The night began with the feeling of electricity in the air, as the irrepressible presence of jazz-hip-hop fusion band POW! Negro took to the stage with slick flair. Barefoot lead singer Nelson Mondlane was captivating, clad in stylish, comfy-looking pants, sporting a voice like barbed wire that pleasantly lacerated your mind with free-flowing verses. The most intriguing part of their setup was the inclusion of a saxophone, which added an equal parts sharp and mellow tone to proceedings. This, coupled with some smooth synth, made for an eerie, surreal atmosphere.
When taken alongside Mondlane’s sleek afro and the urban image its members profess, the band wouldn’t be out of place in Hey Arnold!, conjuring up imagery of the seedy underbelly on the dark end of the street. Contrary to the group’s Southbound stint, where, by Mondlane’s own admission, the stage was too large to manoeuvre around without getting fatigued, here he seemed right at home, always on the move, his winning smile drawing the crowd into his bizarre adventure. POW! Negro is a band that has obviously undergone a phenomenal amount of growth in the two months since I last laid eyes and ears upon it. Its masterful combination of flashy movements and thunderous, relentless sonic presence made for an unforgettable opener, blazing a shining trail for the audience to follow into the night.
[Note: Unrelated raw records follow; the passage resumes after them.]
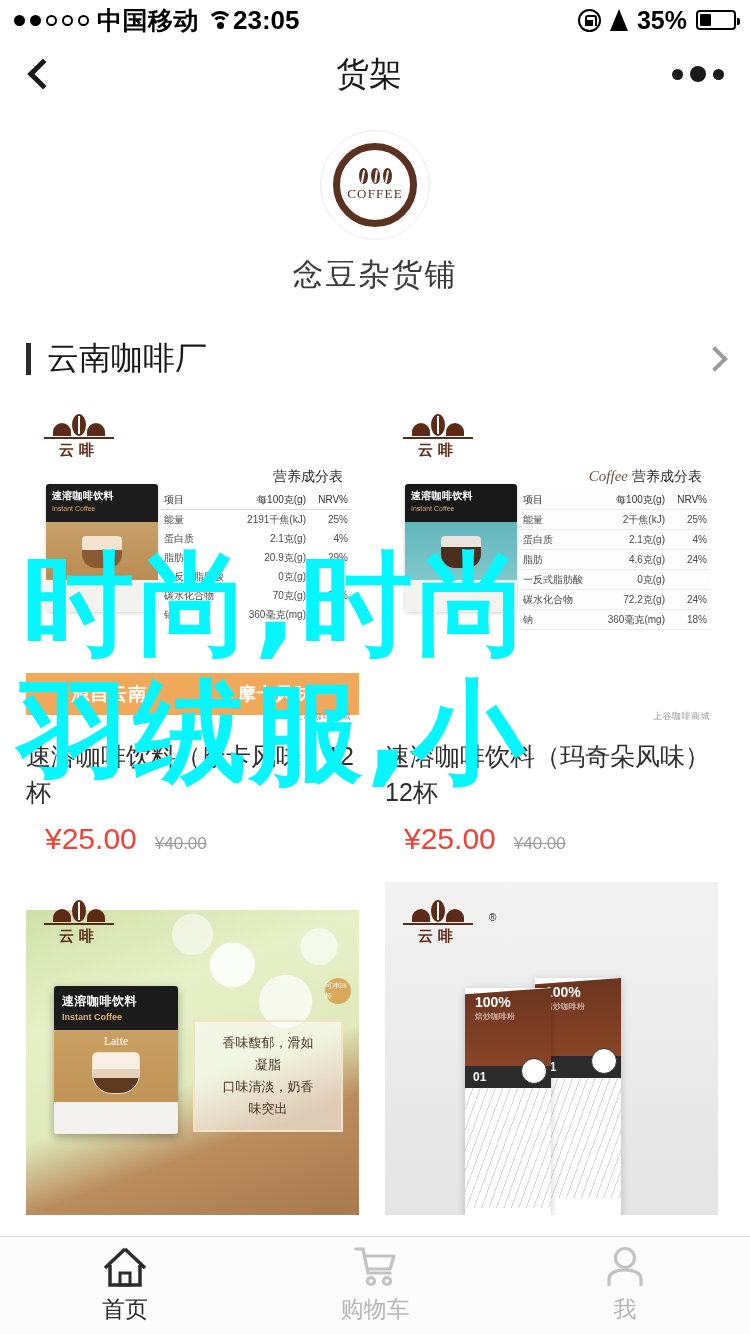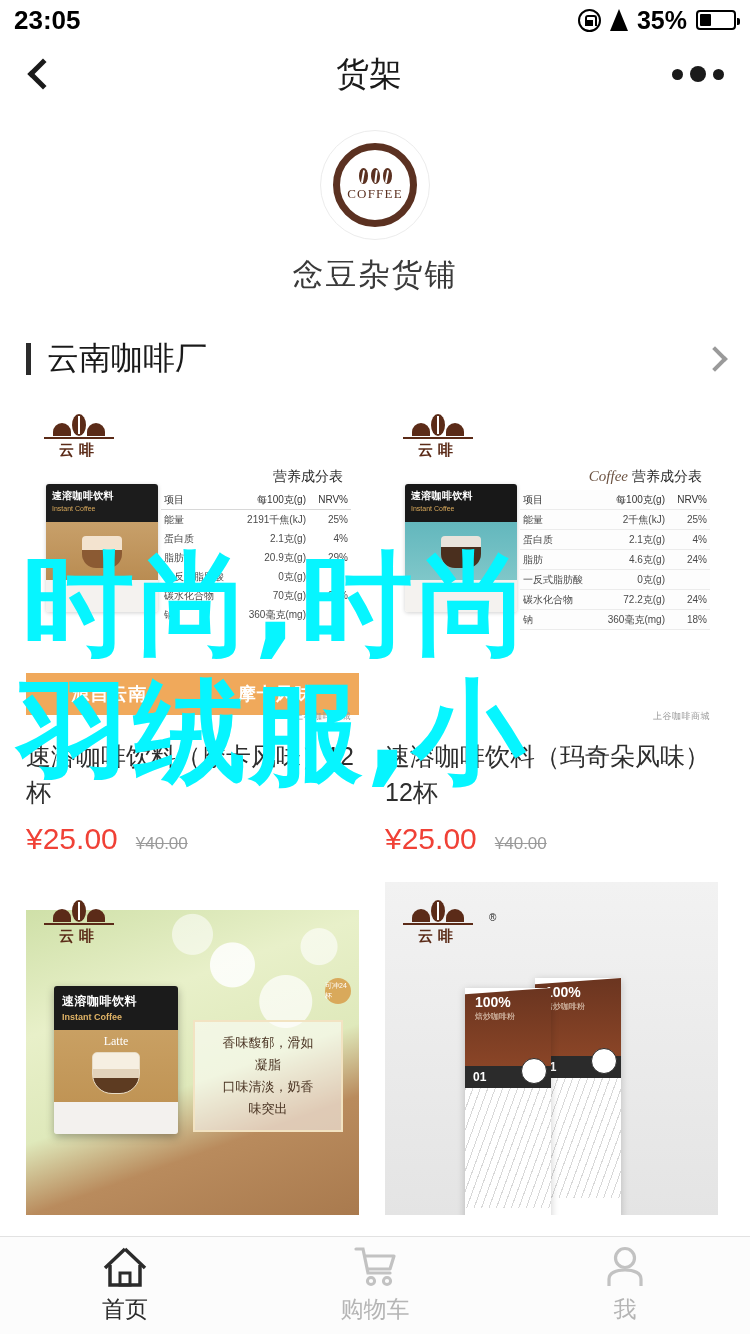--- a/index.html
+++ b/index.html
@@ -224,6 +224,21 @@
 <body>
 
 <div class="statusbar">
+  <div class="sb-left">
+    <div class="dots">
+      <span class="dot filled"></span>
+        <span class="dot filled"></span>
+      <span class="dot"></span>
+        <span class="dot"></span>
+        <span class="dot"></span>
+    </div>
+    <span class="carrier">中国移动</span>
+    <span class="wifi">
+        <i></i>
+        <i></i>
+        <i></i>
+      </span>
+  </div>
   <div class="sb-center">23:05</div>
   <div class="sb-right">
     <span class="rotlock"></span>

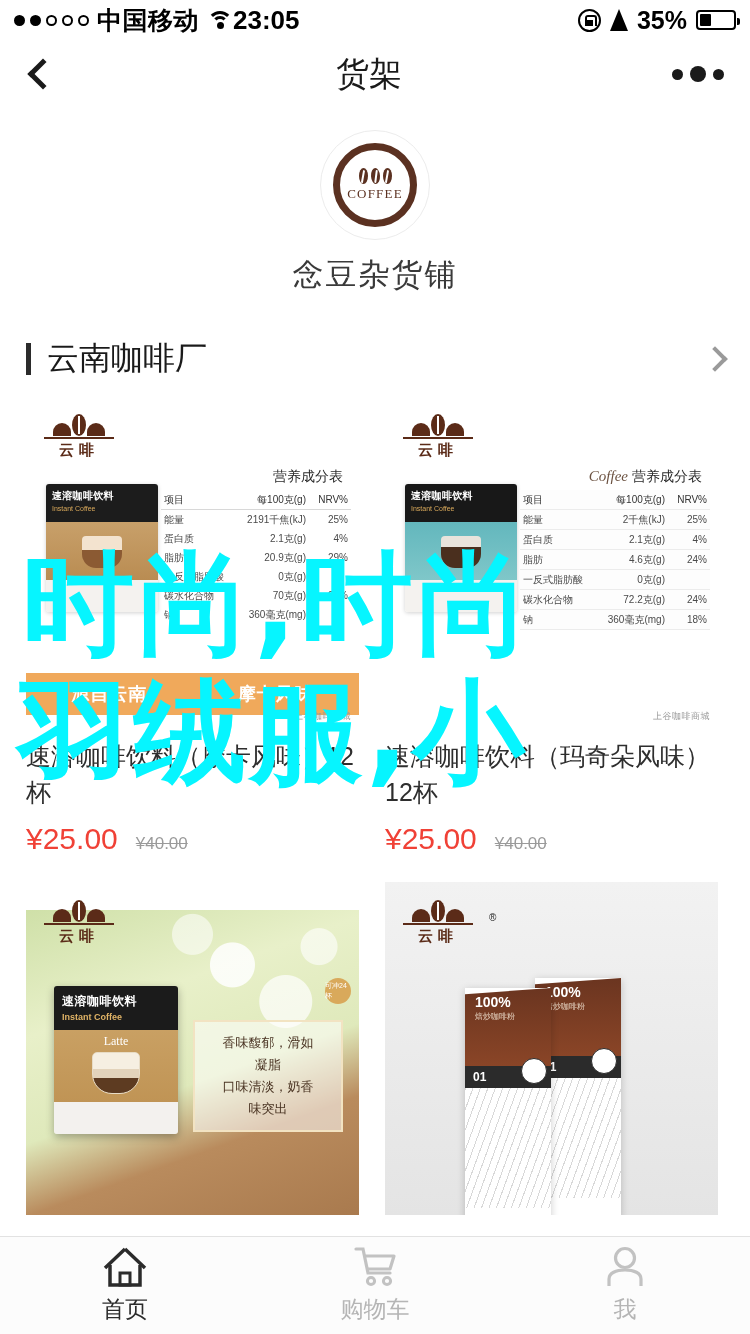--- a/index.html
+++ b/index.html
@@ -205,7 +205,7 @@
   .card-title { font-size:25px; color:#2e2e2e; line-height:1.42; margin-top:10px;
                 min-height:70px; }
   .card-price { margin-top:12px; display:flex; align-items:baseline; gap:18px; }
-  .price-now { color:#f04136; font-size:30px; }
+  .price-now { color:#f04136; font-size:30px;margin-left:19px; }
   .price-old { color:#9a9a9a; font-size:17px; text-decoration:line-through; }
I didn’t know what to expect from Blackalicious, although I left feeling anything but disappointed. Sporting a green shirt, cool shades and a haircut you could set your watch to, Gift of Gab was the spitting image of Tiger from Tekken, and was just as upwardly mobile. DJ Chief Xcel, the other half of the enigmatic duo, spent the evening behind the turntables, dominating them with assured aplomb, while GoG amped the crowd up to dizzying heights. The pair were joined by two other rappers, creating a dizzyingly robust hour of power. The men rarely came up for air, the most stunning part of their act being their effortless freestyles set against the masterstrokes of Xcel, a true Picasso of turntables.
There was nothing half-hearted about the spectacle sent forth from the stage, as the rappers in arms took many a moment to interact with the crowd: everything from getting them moving to engaging in a luscious bit of call and response. The audience took to the gentlemen like a duck takes to bread given by a good Samaritan; they ate it up hungrily and practically begged for more. The group had one of the most entertaining encore bouts I’ve seen, the members leaving one by one, the red-hat wearing bandmate the last to saunter off. Hilarity ensued when he would stop after a few steps, cupping a hand to his ear, listening to the crowd’s fervent praise, before shaking his head and continuing to nonchalantly trudge off. Eventually he gave in, calling his boys back around for one last hurrah. Signing off with a torrential downpour of blistering lyrics and unhinged instrumentals, Blackalicious left a delicious aftertaste of joy and satisfaction in my ear canals.